Campaigners have called on the Government to make Afro hair a protected characteristic to prevent race discrimination in schools and the workplace.
The campaign group World Afro Day (WAD) came to Parliament to convince MPs to amend the 2010 Equality Act to add the specification for Afro hair.
More than 100 public figures, including Mel B, Beverley Knight, Patrick Hutchinson, Fleur East, Evelyn Forde and Professor Patrick Vernon, have signed an open letter to the Government supporting the change.
WAD highlighted that while race is already a protected characteristic, schools and workplaces can still unfairly target people of colour due to their natural hair.
She said: “I’d wear wigs, I’d have perms, I’d wear extensions, because that’s what people said I had to do
“I also have four girls, and I wanted to show them that I could be my authentic self and achieve.”
Ms Hamilton said existing legislation does not go far enough to protect people of colour in the workplace, as she urged Labour colleagues to “make a lot of people very happy” by adding to the Equality Act.
She said: “You had employers that, one in three possibly, wouldn’t even employ people if they had their natural hair and that is true discrimination. This is why there is a large group of us out there. It isn’t just a small group, it’s a large group.
“This is why I absolutely believe that we need to change the Equalities Act.
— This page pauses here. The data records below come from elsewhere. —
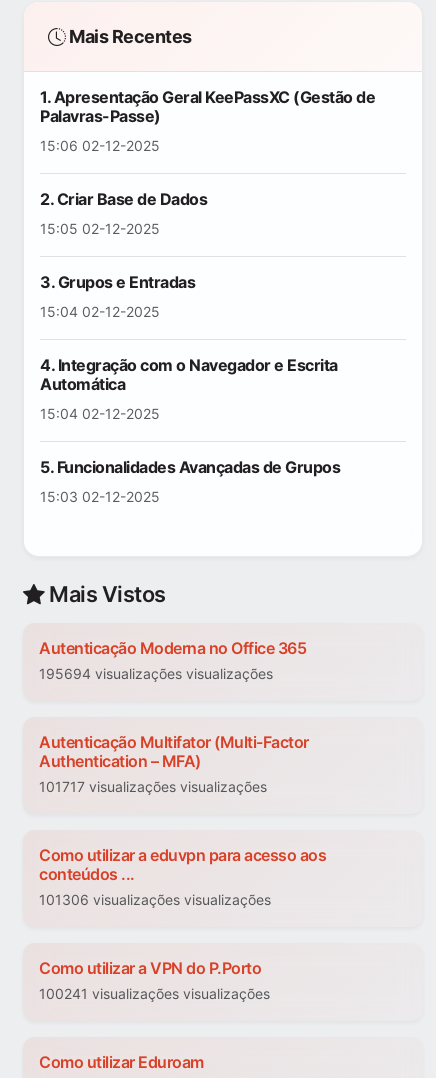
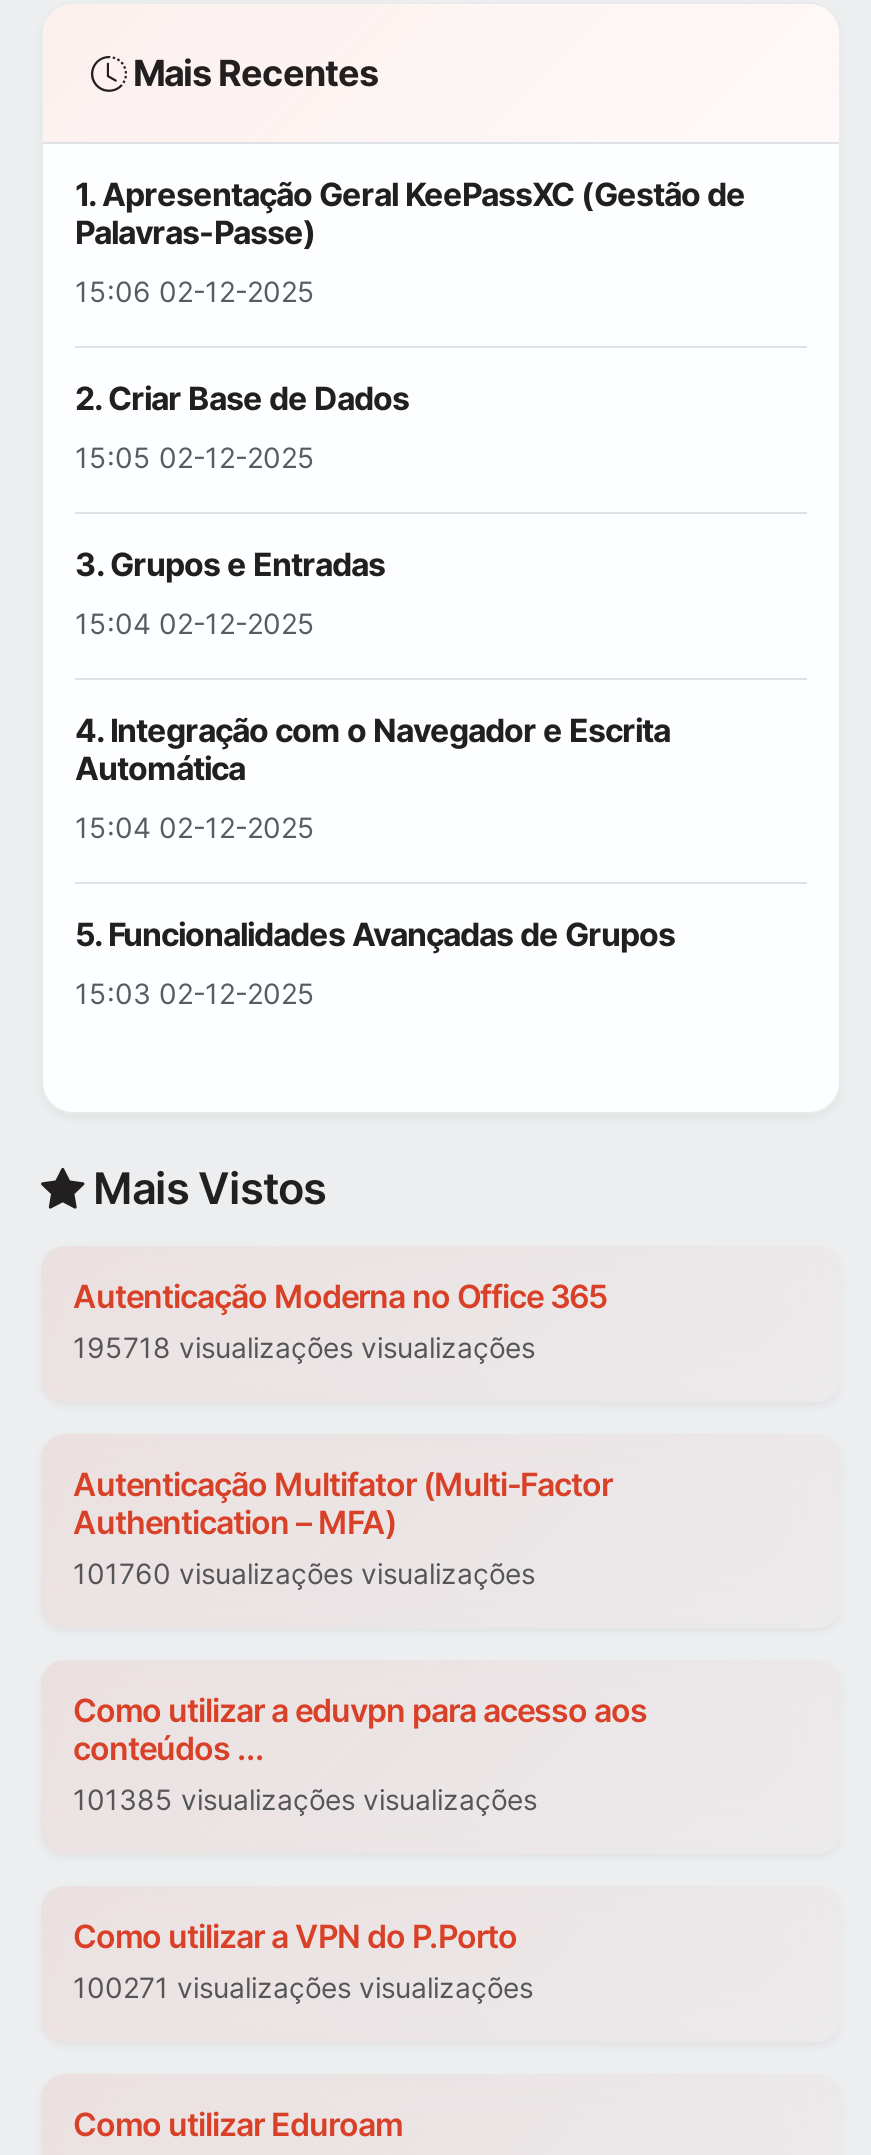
- 195694 visualizações visualizações
+ 195718 visualizações visualizações

- 101717 visualizações visualizações
+ 101760 visualizações visualizações

- 101306 visualizações visualizações
+ 101385 visualizações visualizações

- 100241 visualizações visualizações
+ 100271 visualizações visualizações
We’re amending it at the moment, and I believe it’s an easy win for the Government to change the Equalities Act and actually to include Afro hair as a protected characteristic.
WAD founder Michelle De Leon said she had felt under pressure to use chemicals to straighten her natural hair since she was a child.
She said: “When you’re a little black girl or a little brown girl, you kind of look at princesses and the things you see on TV and your friends at school, and you see their hair blowing about, and you have this real kind of hair envy, really, and this kind of feeling that your hair isn’t as nice as everybody else’s hair.”
Ms De Leon said for many people of colour, concerns about how their hair will be perceived are in the front of their mind from the beginning of the employment process.
“I think it starts even before you get to the workplace, like an interview,” she said. “Can I wear my own hair to the interview? Will I be accepted with my own hair? Should I change myself to be accepted?
“So that psychology starts before you even get the job, before you even walk into the office, and then sometimes you kind of choose not to have your own natural hair.
“It’s just part of the fabric of society that straight hair is considered the right type of hair, the most appropriate type of hair, so people sometimes don’t even realise that it’s discrimination to say that hairstyle is not acceptable in our workplace.”
WAD member Dhosjan Greenaway-Dalini, who grew up in the British Virgin Islands, said she wanted to raise awareness of Afro hair discrimination and empower the next generation of young black girls to be proud of their natural hair.
She said: “It took me until the age of 40 to be comfortable with the hair the way it grows out of my head, which sounds ridiculous when you think about it, and it’s like, this is what it looks like.
“It’s just freedom to express yourself, I think for me that’s why it’s something I’m really passionate about.
“Now I have a daughter as well, and you know what? Let’s empower each other to be their authentic selves, I think that’s when they’re their best versions.”